▶ [Input data]:
== Segment start ==

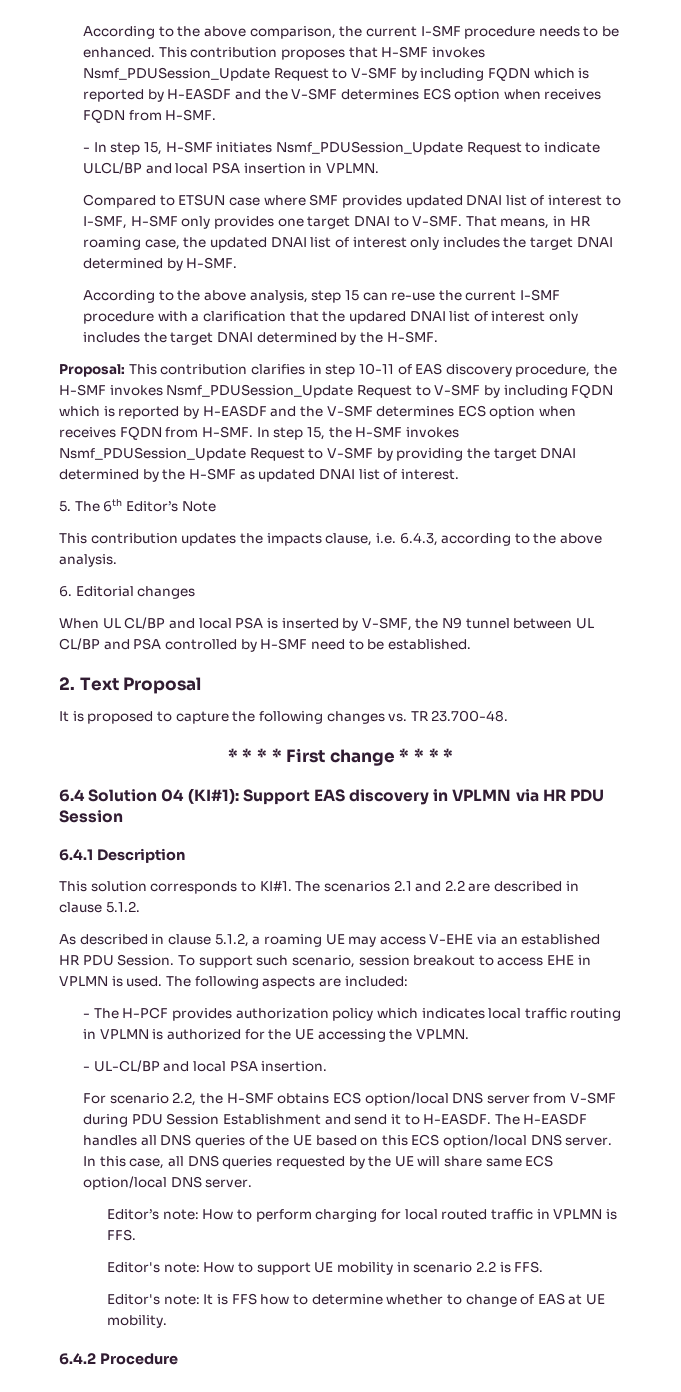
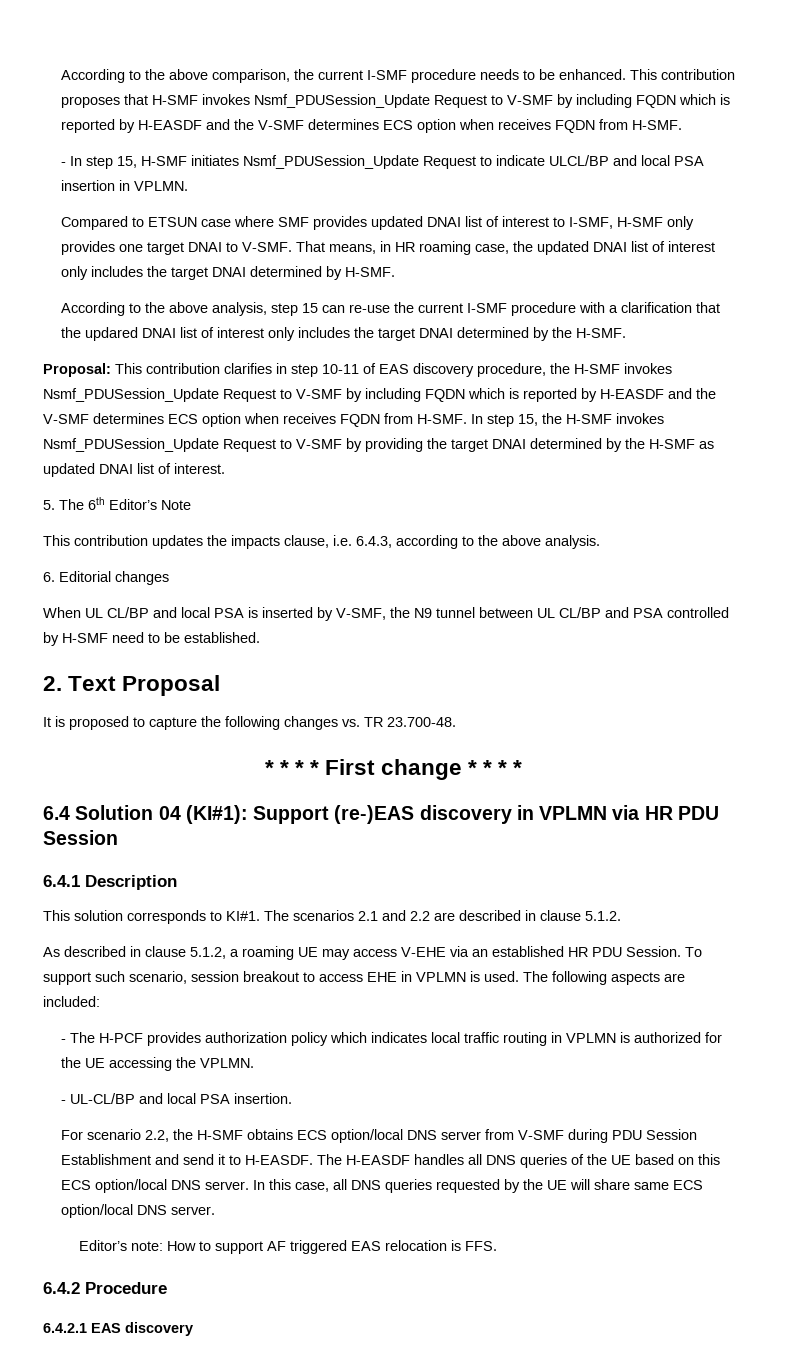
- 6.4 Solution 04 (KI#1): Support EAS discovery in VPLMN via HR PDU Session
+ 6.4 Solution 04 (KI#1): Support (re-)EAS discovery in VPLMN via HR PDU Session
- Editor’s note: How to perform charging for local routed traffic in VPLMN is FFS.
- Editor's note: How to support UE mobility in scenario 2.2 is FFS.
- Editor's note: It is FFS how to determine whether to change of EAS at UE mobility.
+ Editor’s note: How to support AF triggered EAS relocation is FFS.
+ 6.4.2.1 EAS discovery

== Segment end ==
== Segment start ==

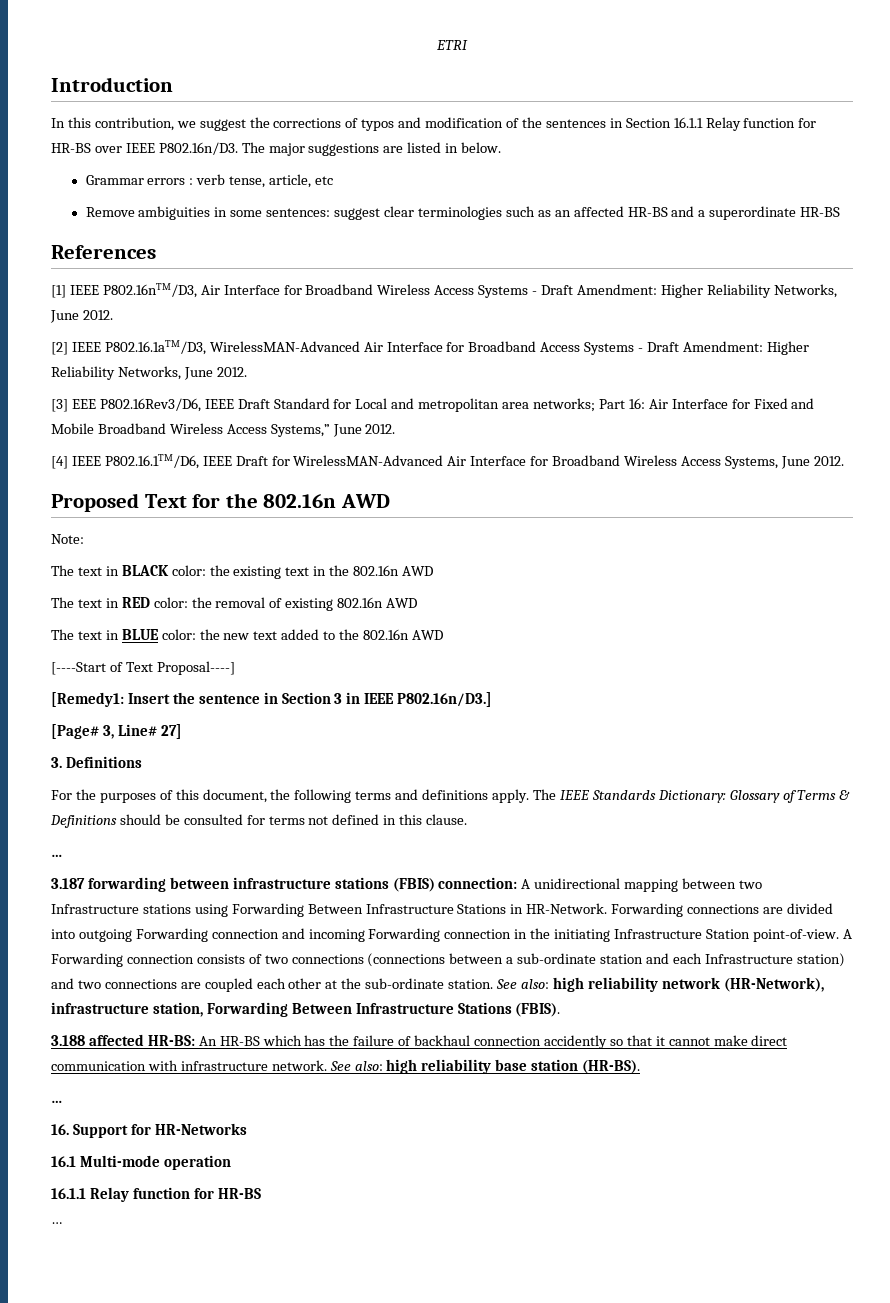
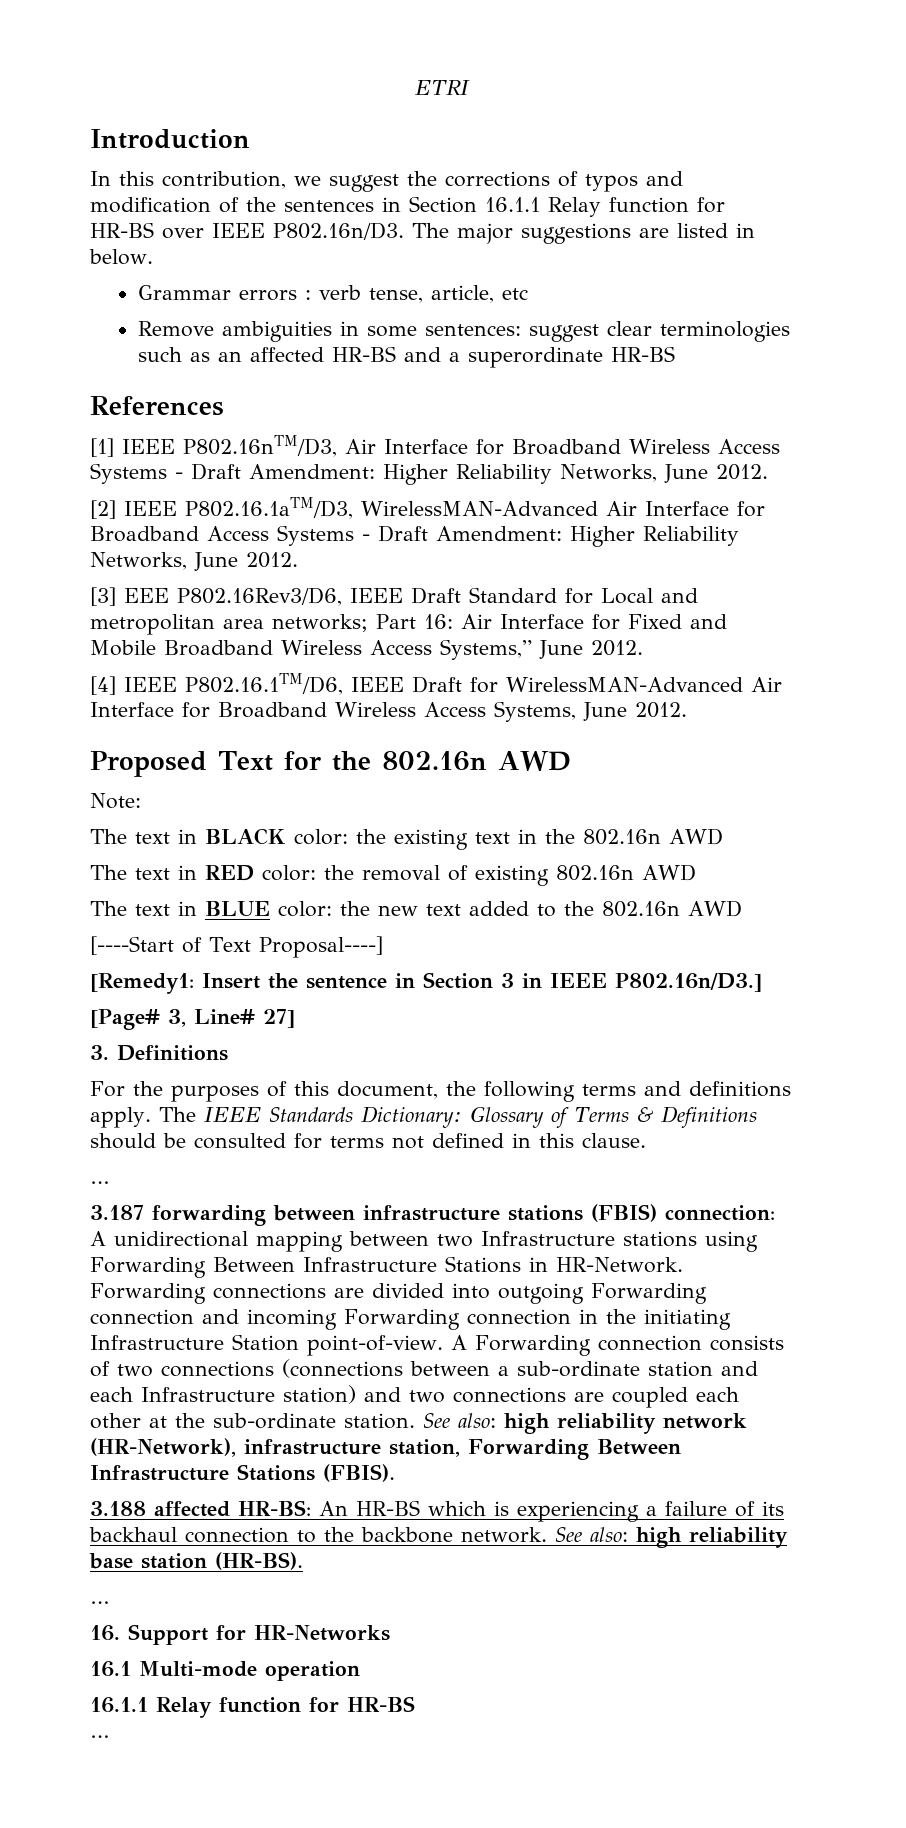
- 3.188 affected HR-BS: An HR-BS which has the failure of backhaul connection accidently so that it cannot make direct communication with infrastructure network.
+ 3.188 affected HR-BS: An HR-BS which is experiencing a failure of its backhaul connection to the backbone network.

== Segment end ==

▶ [Exercise]:
Every line with "mobility" in it should be copied from the entries above.

▶ [Output of the task]:
- Editor's note: How to support UE mobility in scenario 2.2 is FFS.
- Editor's note: It is FFS how to determine whether to change of EAS at UE mobility.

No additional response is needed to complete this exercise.